● Work request
Your answer should consist of each line from the data below that contains "interchangeably".

#### Material for this exercise ####

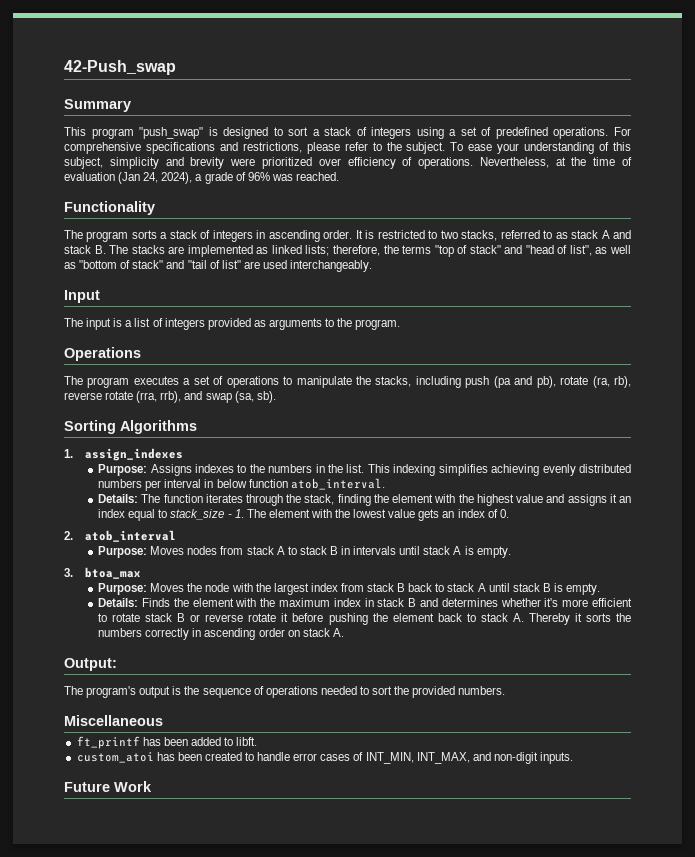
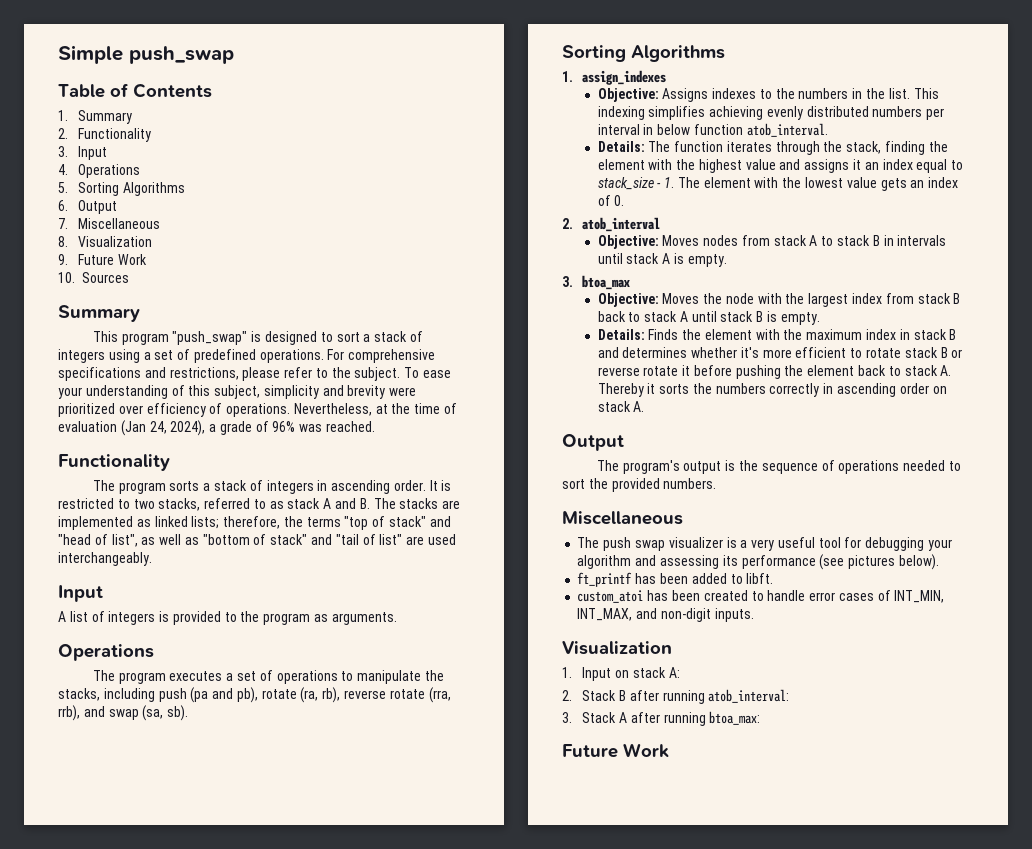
- 42-Push_swap
+ Simple push_swap
+ Table of Contents
+ 1. Summary
+ 2. Functionality
+ 3. Input
+ 4. Operations
+ 5. Sorting Algorithms
+ 6. Output
+ 7. Miscellaneous
+ 8. Visualization
+ 9. Future Work
+ 10. Sources
- It is restricted to two stacks, referred to as stack A and stack B. The stacks are implemented as linked lists; therefore, the terms "top of stack" and "head of list", as well as "bottom of stack" and "tail of list" are used interchangeably.
+ It is restricted to two stacks, referred to as stack A and B. The stacks are implemented as linked lists; therefore, the terms "top of stack" and "head of list", as well as "bottom of stack" and "tail of list" are used interchangeably.
- The input is a list of integers provided as arguments to the program.
+ A list of integers is provided to the program as arguments.
- Purpose: Assigns indexes to the numbers in the list.
+ Objective: Assigns indexes to the numbers in the list.
- Purpose: Moves nodes from stack A to stack B in intervals until stack A is empty.
+ Objective: Moves nodes from stack A to stack B in intervals until stack A is empty.
- Purpose: Moves the node with the largest index from stack B back to stack A until stack B is empty.
+ Objective: Moves the node with the largest index from stack B back to stack A until stack B is empty.
  Details: Finds the element with the maximum index in stack B and determines whether it's more efficient to rotate stack B or reverse rotate it before pushing the element back to stack A. Thereby it sorts the numbers correctly in ascending order on stack A.
- Output:
+ Output
+ The push swap visualizer is a very useful tool for debugging your algorithm and assessing its performance (see pictures below).
  custom_atoi has been created to handle error cases of INT_MIN, INT_MAX, and non-digit inputs.
+ Visualization
+ 1. Input on stack A:
+ 2. Stack B after running atob_interval:
+ 3. Stack A after running btoa_max:

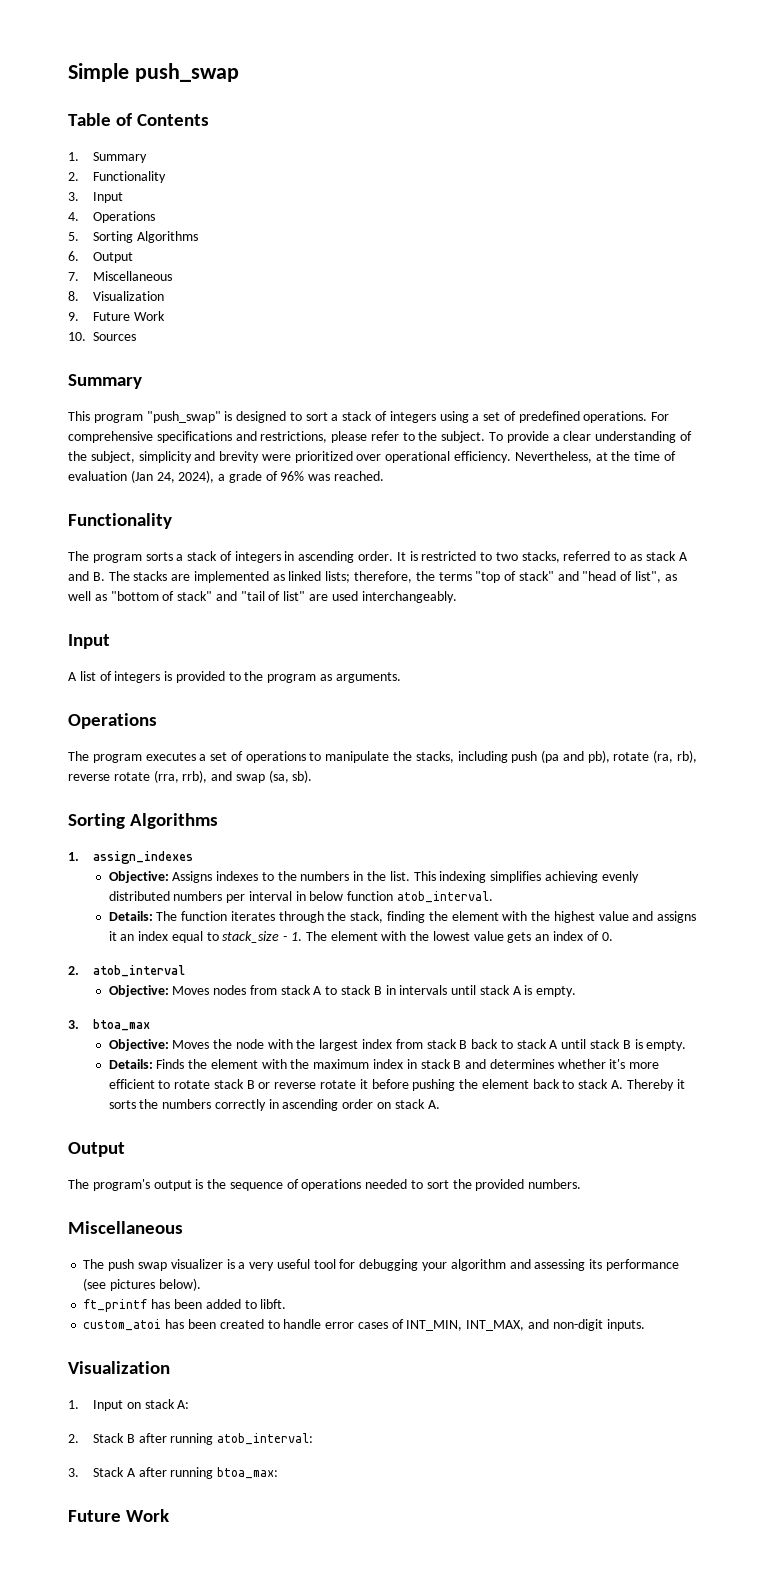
- To ease your understanding of this subject, simplicity and brevity were prioritized over efficiency of operations.
+ To provide a clear understanding of the subject, simplicity and brevity were prioritized over operational efficiency.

####

● Task response
- It is restricted to two stacks, referred to as stack A and stack B. The stacks are implemented as linked lists; therefore, the terms "top of stack" and "head of list", as well as "bottom of stack" and "tail of list" are used interchangeably.
+ It is restricted to two stacks, referred to as stack A and B. The stacks are implemented as linked lists; therefore, the terms "top of stack" and "head of list", as well as "bottom of stack" and "tail of list" are used interchangeably.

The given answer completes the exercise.